▶ Data records:
◆ ◆ ◆ ◆
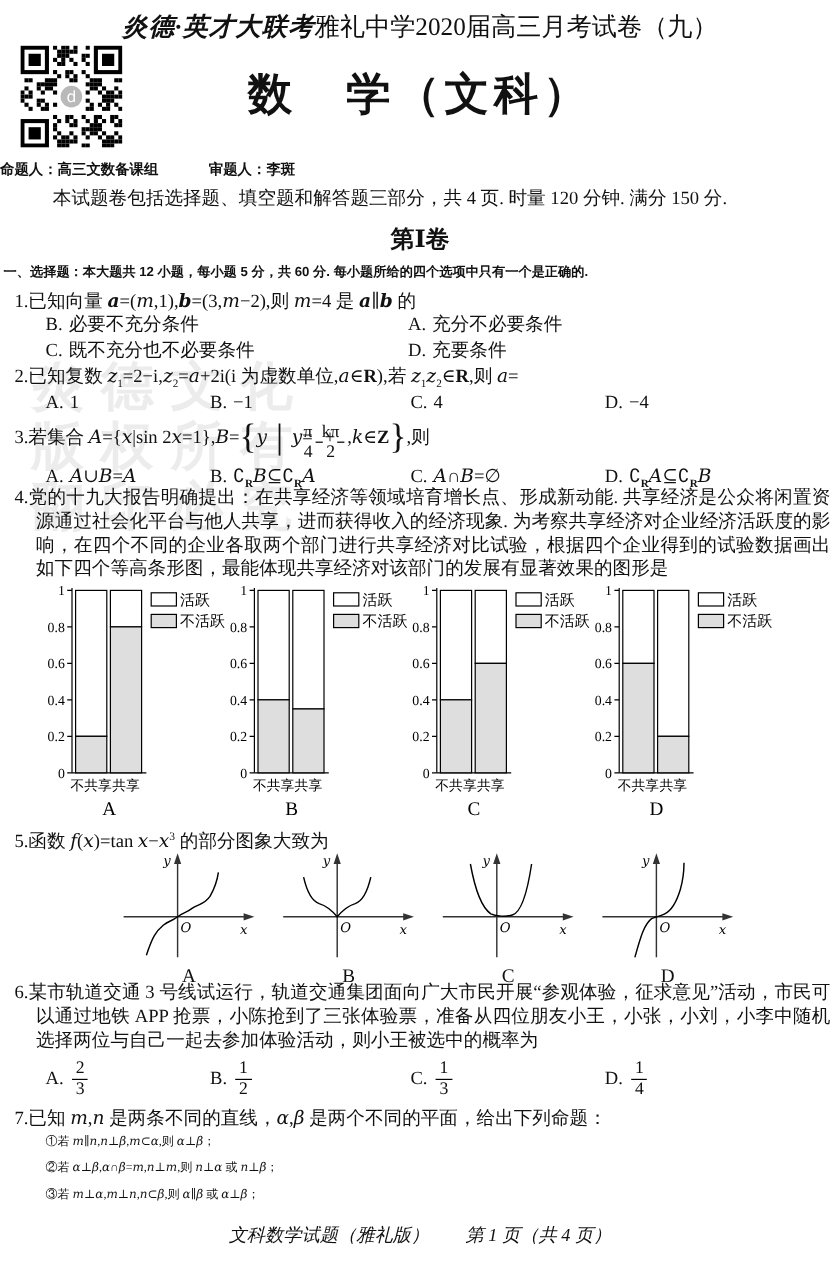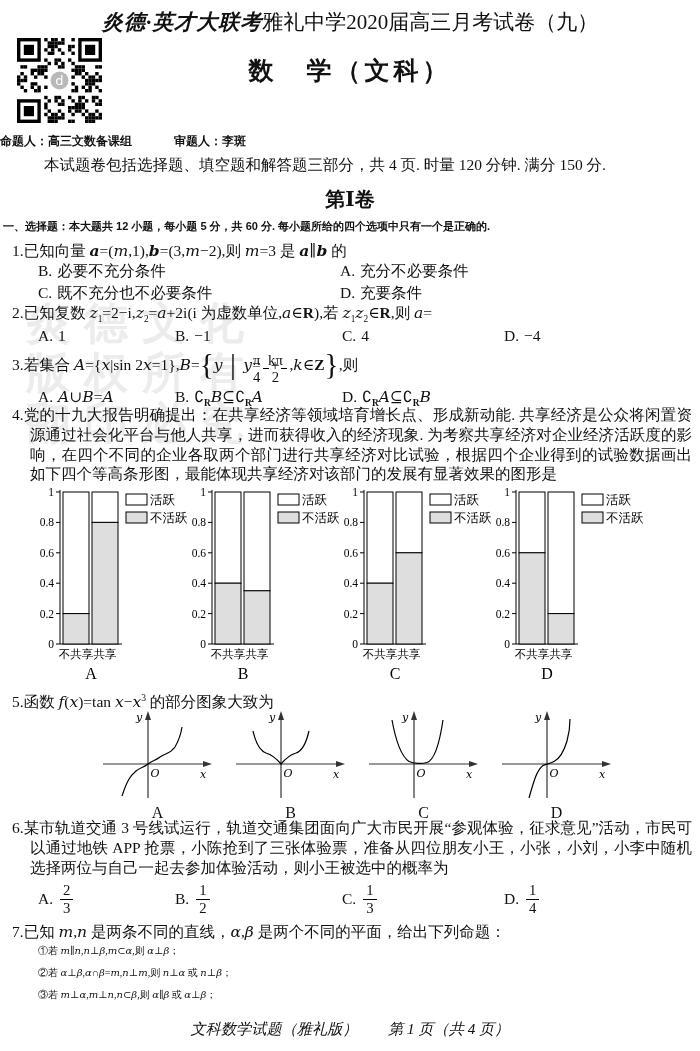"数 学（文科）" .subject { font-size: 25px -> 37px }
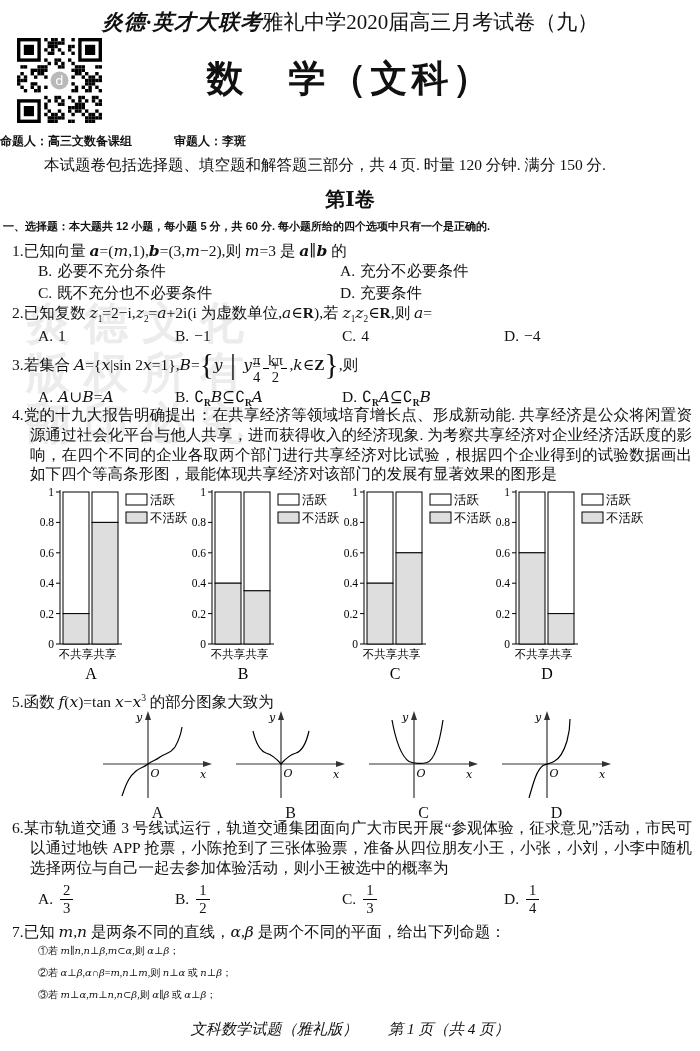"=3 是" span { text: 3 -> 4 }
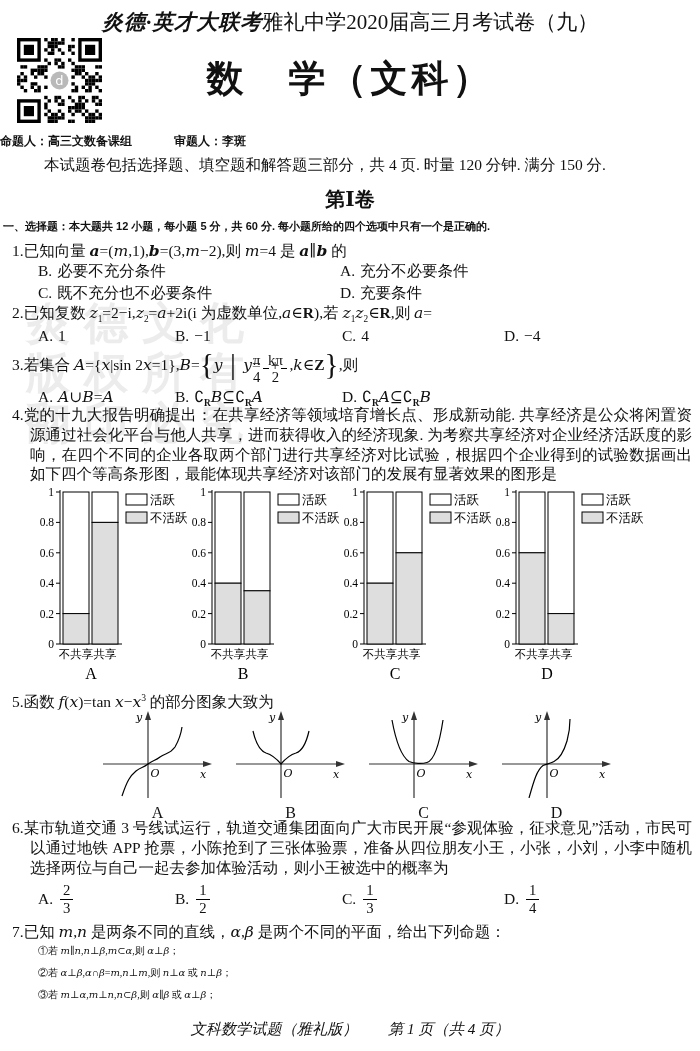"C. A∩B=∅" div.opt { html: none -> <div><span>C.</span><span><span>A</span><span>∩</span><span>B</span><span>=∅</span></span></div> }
◆ ◆ ◆ ◆
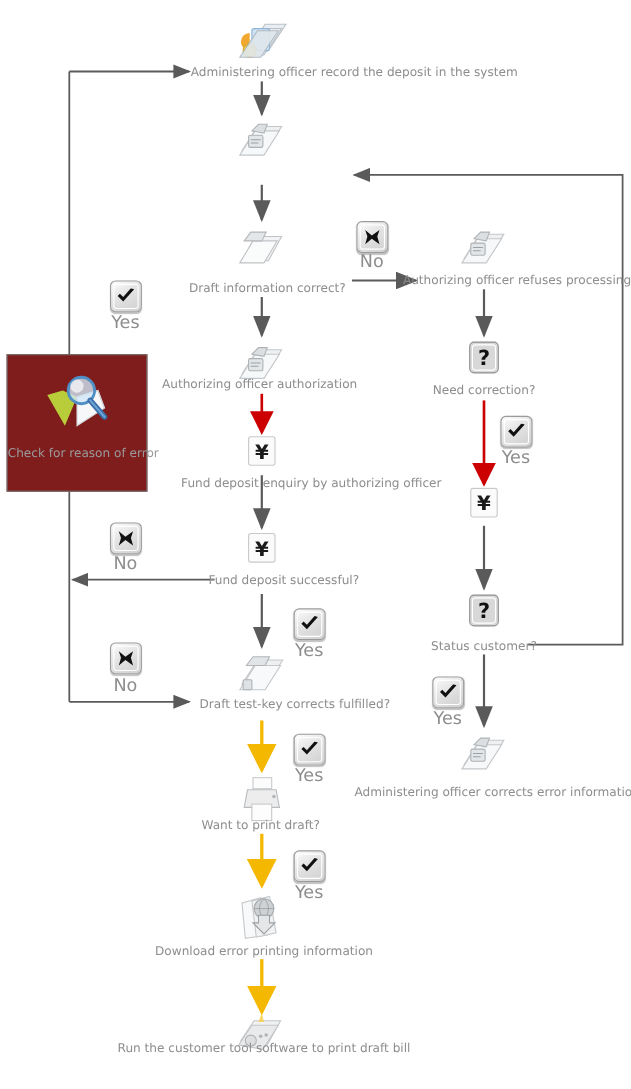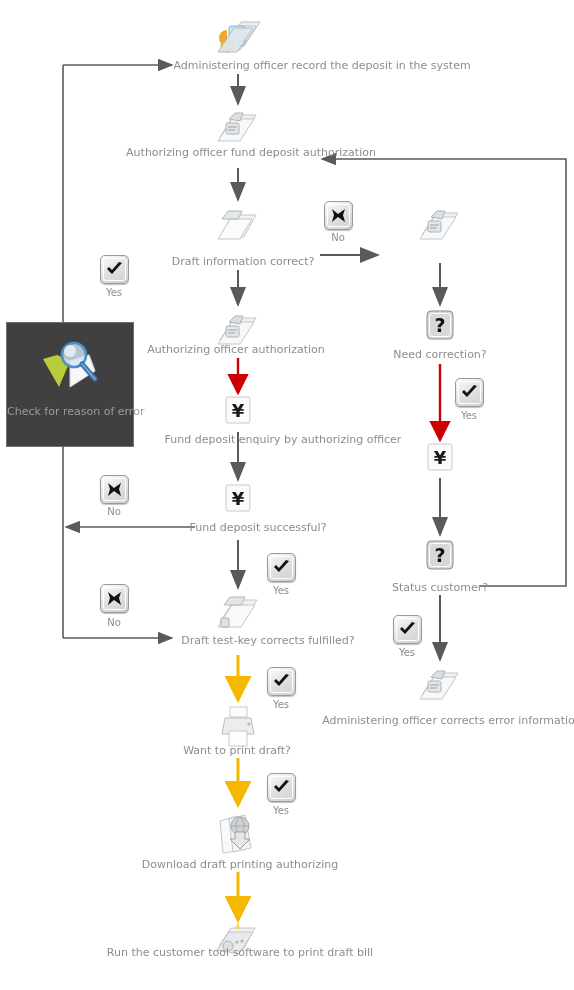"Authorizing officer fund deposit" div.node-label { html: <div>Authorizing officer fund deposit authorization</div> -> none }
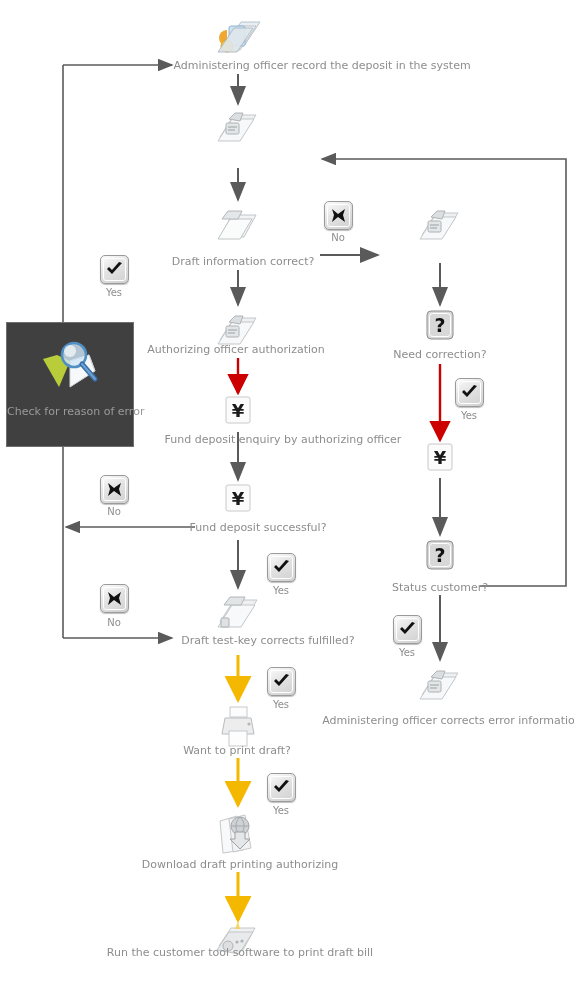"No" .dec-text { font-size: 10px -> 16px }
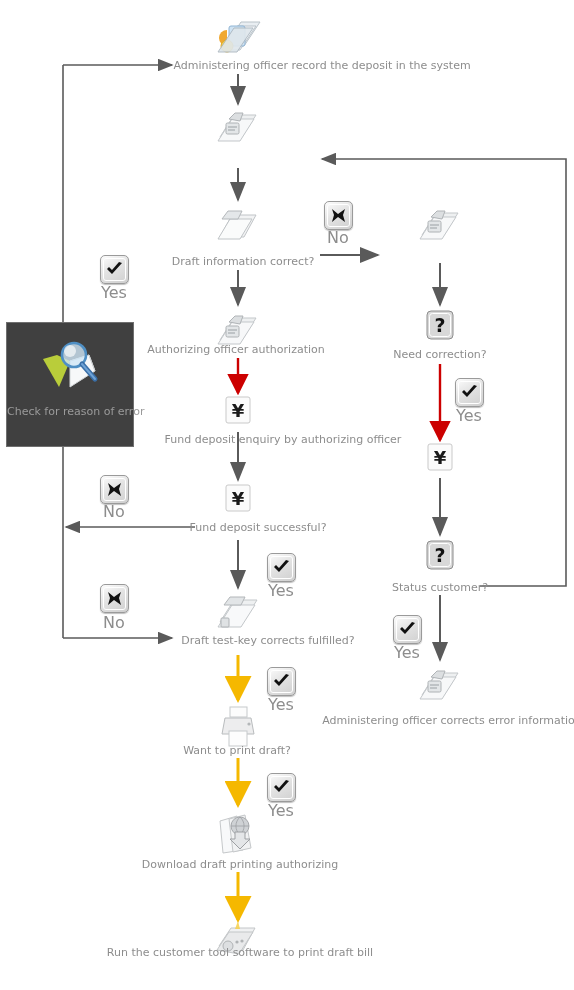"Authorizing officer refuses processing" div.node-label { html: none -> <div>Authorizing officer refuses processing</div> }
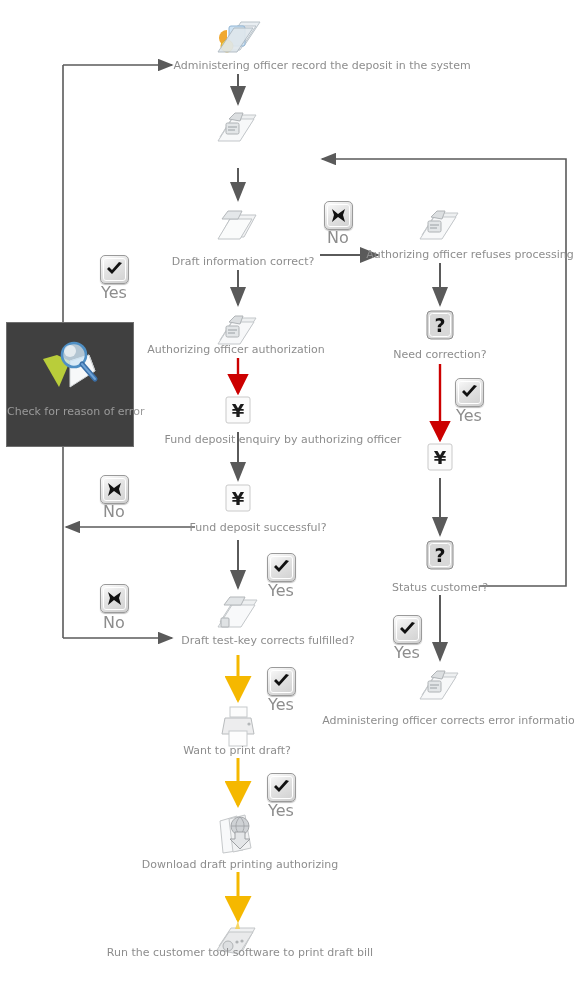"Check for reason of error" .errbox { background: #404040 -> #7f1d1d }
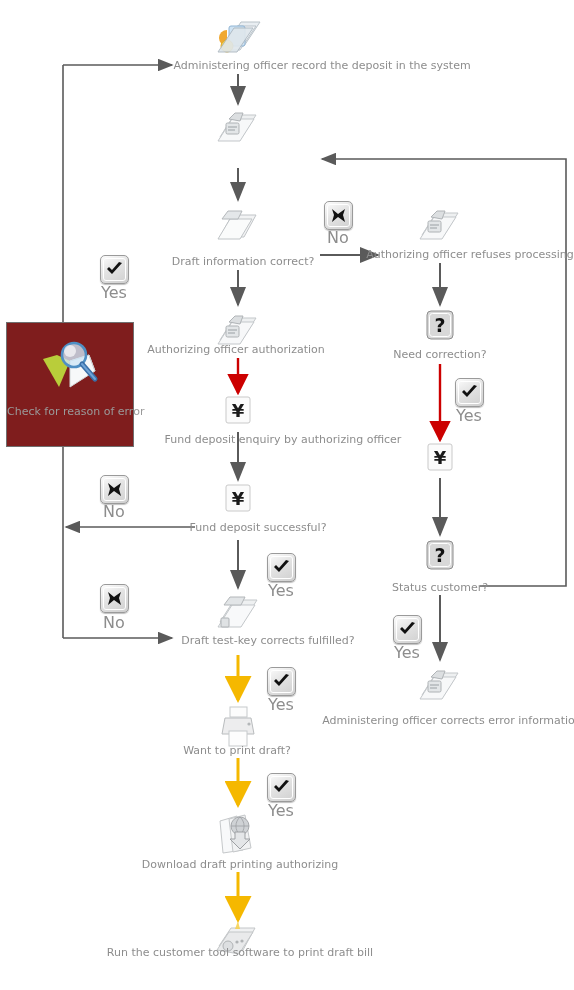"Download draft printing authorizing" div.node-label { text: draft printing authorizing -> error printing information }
◆ ◆ ◆ ◆
▶ Work item: Take the material above from the line bearing "none -> <div>Authorizing" through the line bearing "text: draft printing" and write it out exactly, both end lines included. Pictures stay out.

▶ Solution:
"Authorizing officer refuses processing" div.node-label { html: none -> <div>Authorizing officer refuses processing</div> }
"Check for reason of error" .errbox { background: #404040 -> #7f1d1d }
"Download draft printing authorizing" div.node-label { text: draft printing authorizing -> error printing information }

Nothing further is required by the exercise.